Aleksandër Xhuvani: Why do we call bread "bread"?

News

Express newspaper

26/04/2026 18:14

Alexander Xhuvani

I don't know why our word bread comes from the Latin bucca and cannot be connected to the German backen, which also means to bake, or to the Albanian me pekë, and then bread means baked food.

According to Meyer's etymology, accepted by all, it turns out that the Albanian or Illyrian word for bread has been modified over the centuries by taking the Latinized form bucca and giving it the meaning of bread. But, to this day, we cannot know for sure what word the Illyrians used for the word bread that we use today.

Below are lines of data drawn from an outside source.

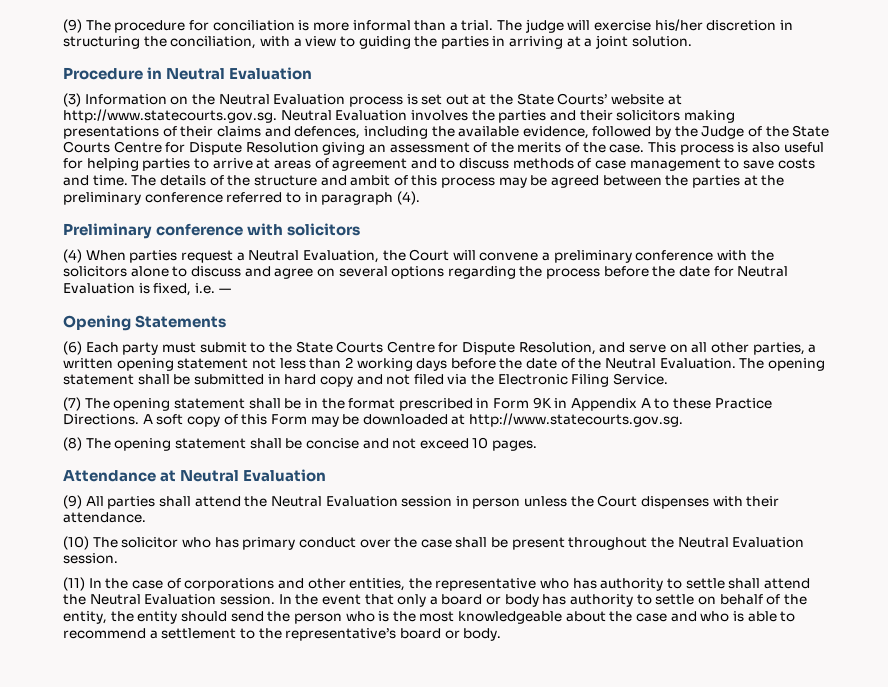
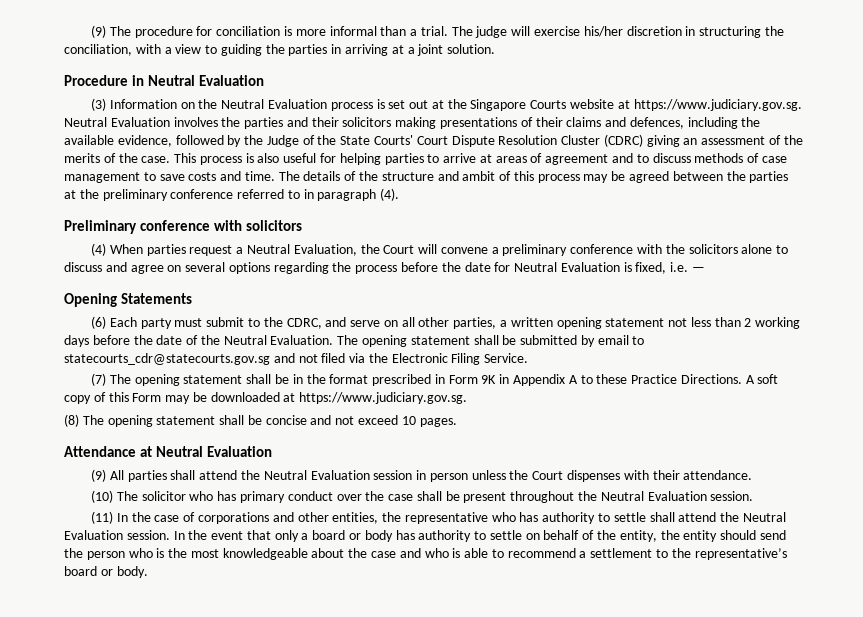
[516,93,608,105] State Courts’ -> [470,99,567,111] Singapore Courts
[63,109,277,123] http://www.statecourts.gov.sg. -> [633,99,802,111] https://www.judiciary.gov.sg.
[63,141,319,155] Courts Centre for Dispute Resolution -> [374,134,643,147] Courts' Court Dispute Resolution Cluster (CDRC)
[295,341,596,355] State Courts Centre for Dispute Resolution, -> [286,318,322,329] CDRC,
[267,374,353,387] in hard copy -> [580,335,645,347] [64,353,270,365] by email to statecourts_cdr@statecourts.gov.sg
[469,413,684,427] http://www.statecourts.gov.sg. -> [299,392,468,404] https://www.judiciary.gov.sg.

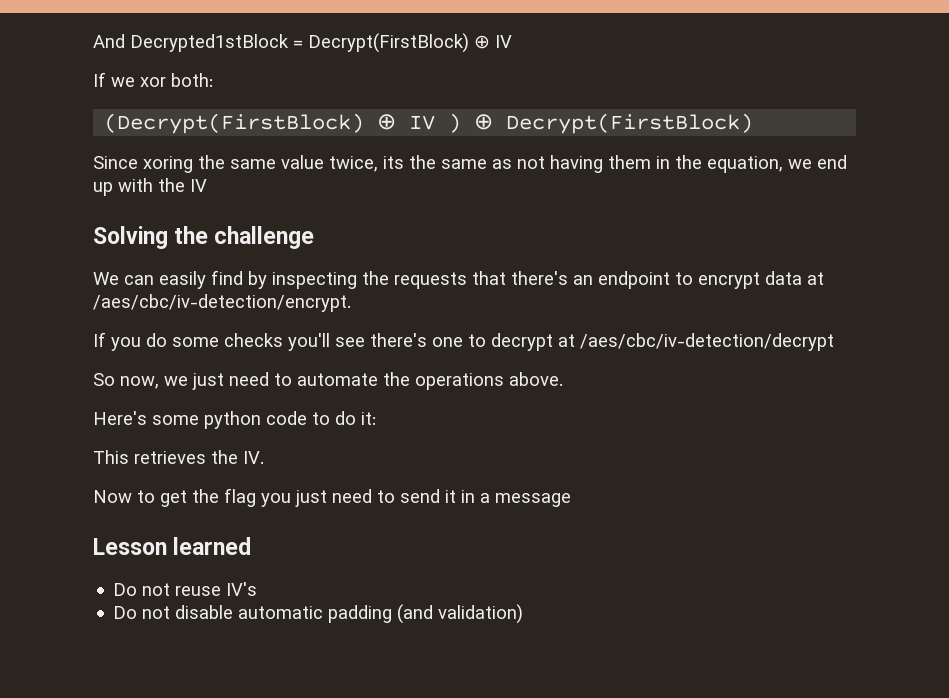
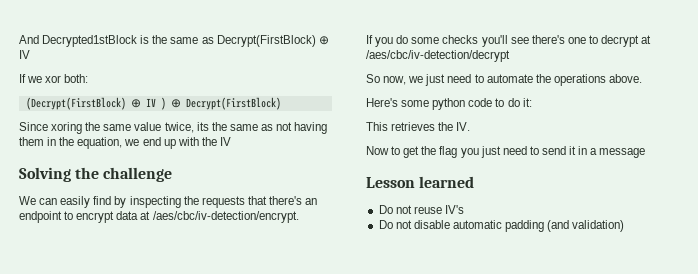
[293,40,303,48] = -> [140,35,214,44] is the same as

It is worth noting that the word bread has also entered modern Greek, forming the feminine nouns vuka and buja = small piece, animal bread and the verb bukonomal = eat bread. But along with us, the modern Greeks have also lost the word bread, because they also do not use the old artos, nor any other form of this phonetically changed word, as has happened with many other words that modern Greek still has from the old, but terribly changed from it; but they use the word psomi, which to this day has not been able to find with certainty where it comes from.

It seems to me that the word bread, which, as we said, is foreign, can be found in the Albanian word shûjtë, and may be etymologically related to the ancient Greek word stos, which means: food, grain, flour, bread.

Someone has said about this ancient Greek word that it is not Greek, but borrowed (cf. E Boisocq, Dictionnaire etymologique de la langue grecque, p. 267), just as other ancient Greek words beginning with si (sigma iota) are borrowed, such as sidheros, sindhon, etc.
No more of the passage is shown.